Но вот читатель получает собранные, сплоченные в одну книгу три, последних по времени, вещи Фейгина — роман и две повести — «Синее на желтом», «Бульдоги Лапшина» и «Обида Егора Грачева», произведения, которые не только оправдали надежды и, так сказать, покрыли «аванс» читательского доверия и любви, но и явно перекрыли его, превзошли все предполагаемые его пределы и, в конечном счете, явили не только качественно новую веху в творчестве мастера, но и подключили его творчество к самой напряженной, к самой высоковольтной по нравственно-социальному накалу линии современной советской прозы.
В одном из отступлений рассказчика, от имени которого повествуется «Синее на желтом», есть такое размышление: «Нам надо бы две жизни иметь: одну предварительную — для подготовки к жизни, а вторую для самой жизни, для поступков». Если эту мысль распространить на жизнь творческую, на жизнь художника в искусстве, то можно было бы сказать с достаточной уверенностью: роман и две повести, о которых идет речь, как раз те поступки писателя, на подготовку к которым не жаль потратить всю свою «предысторию», всю свою прежнюю работу, которая, в свою очередь, озаряется новым светом по милости излучений подготовленного ими же поступка. Это и есть, наверное, то, что великий Пришвин называл «творческим поведением». Да, это именно диалектика творческого поведения. И раз уж я помянул Михаила Пришвина, позволю себе сослаться на недавно опубликованную его дневниковую запись, которую можно было бы взять эпиграфом к предлагаемой читателю книге: «Красит человека только любовь, начиная от первой любви к женщине, кончая любовью к миру и человеку, — все остальное уродует человека, приводит его к гибели, то есть к власти над другим человеком, понимаемой как насилие». Именно об этом «Синее на желтом» и «Обида Егора Грачева» — две крепчайше взаимосвязанные вещи Фейгина. Первое крыло пришвинского логического взмаха могло бы осенить Юру Топоркова и Сему Медведева из «Синего на желтом», и собачку Принца, и лошадь под кличкой Чемберлен, и мальчика Васю Саенко из «Обиды», а второе крыло, соответственно, — Николая Угарова — из романа — и Егора Грачева да Базанова, а может, и грачевского начальника Бориса Алексеевича — из повести.

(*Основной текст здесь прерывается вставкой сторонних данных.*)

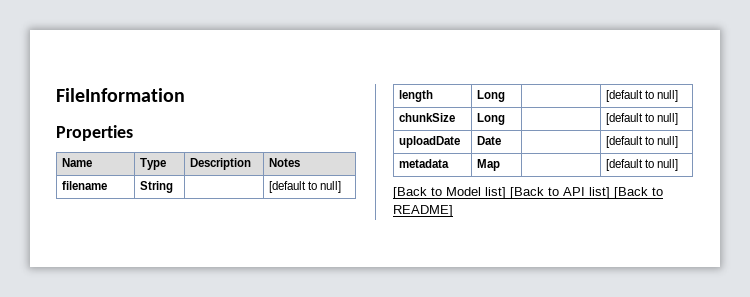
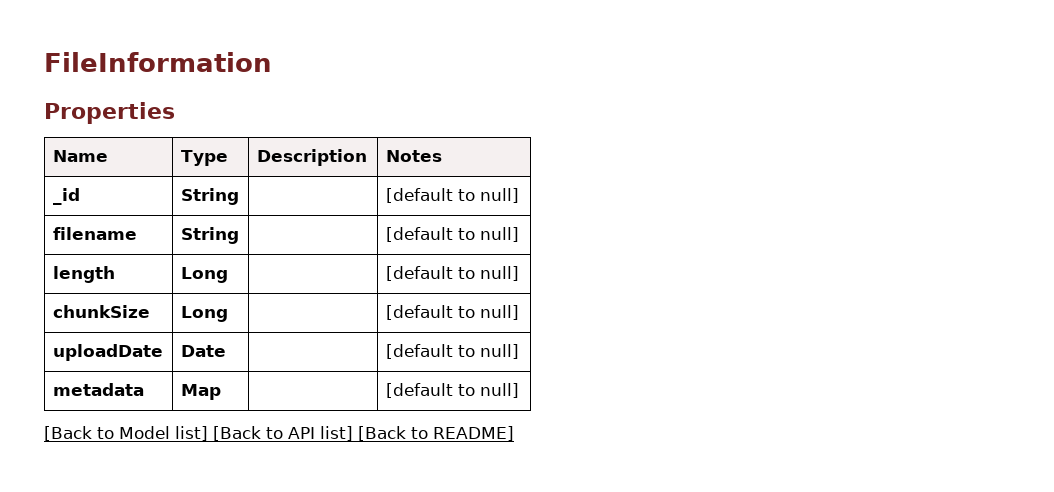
(301, 162) none -> [52,188,80,205] [180,188,239,205] [385,188,519,203] // _id | String | | [default to null]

…Мартовским днем сорок второго года идут по прифронтовой степи, спешат к своей части — и спешат наговориться, выговориться — два юнца — постарше и помладше, военный корреспондент Сема Медведев и младший лейтенант Юра Топорков. Идут Юра и Сема, и поначалу едва ли не главная музыка их разговора — не обидеть бы друг друга; сначала, вернее, не обидеться бы самому, не быть обиженным и задетым, а потом, сразу же, — не задеть товарища неосторожным словом. Это своего рода «дуэль деликатностей», «поединок чуткостей». А дальше — любовь к родителям, сестрам, товарищам, к своей школе, к своей улице, к своему городу и селу, любовь к женщине, любовь к советскому отечеству, к миру и человеку. Взаимной исповедью звучат прекрасные и высокие, ясные и чистые в своей наивной прямолинейности (и от этого еще более чудные) слова этих — вот уж поистине — Антифашистов призыва первого военного года. Но диалектика и саморазвитие беседы подводят их к более сложным размышлениям, приобщающим их к более зрелому — пока еще не своему личному — опыту. И этот опыт, ни на секунду не отвлекая юношей от чувства, от страсти, от мысли, от долга противостояния бесчеловечному чудовищу, огнедышащему рядом, у линии фронта, в эти часы временного и относительного затишья, этот опыт приводит их к размышлениям и о том, сколь благородны и безупречны, человечны и всечеловечны должны быть собственные наши ряды, чтобы нелюбовь и нечеловечность не заронили в них свой ядовитый посев… И Сема говорит Юре: «Ты только подумай, сколько людей участвует в войне. Разных людей. Чего ж удивляешься, что не все одинаково к войне относятся. Для одного война — ордена, слава, высокие должности. Для другого — возможность командовать, многими людьми командовать, возможность властвовать над ними. А к третьему присмотришься и вдруг увидишь, что ему нравится война, потому что ему нравится убивать». И на вопрос Юры: «И такие есть?» — Сема отвечает: «Уроды, конечно, а есть. Но для меня, а вернее, для большинства, а я к большинству принадлежу, война эта — война за Родину, за Советскую Родину. Священная это война для меня». И Юра тут же, с естественностью выдоха: «И для меня. И для меня священная…»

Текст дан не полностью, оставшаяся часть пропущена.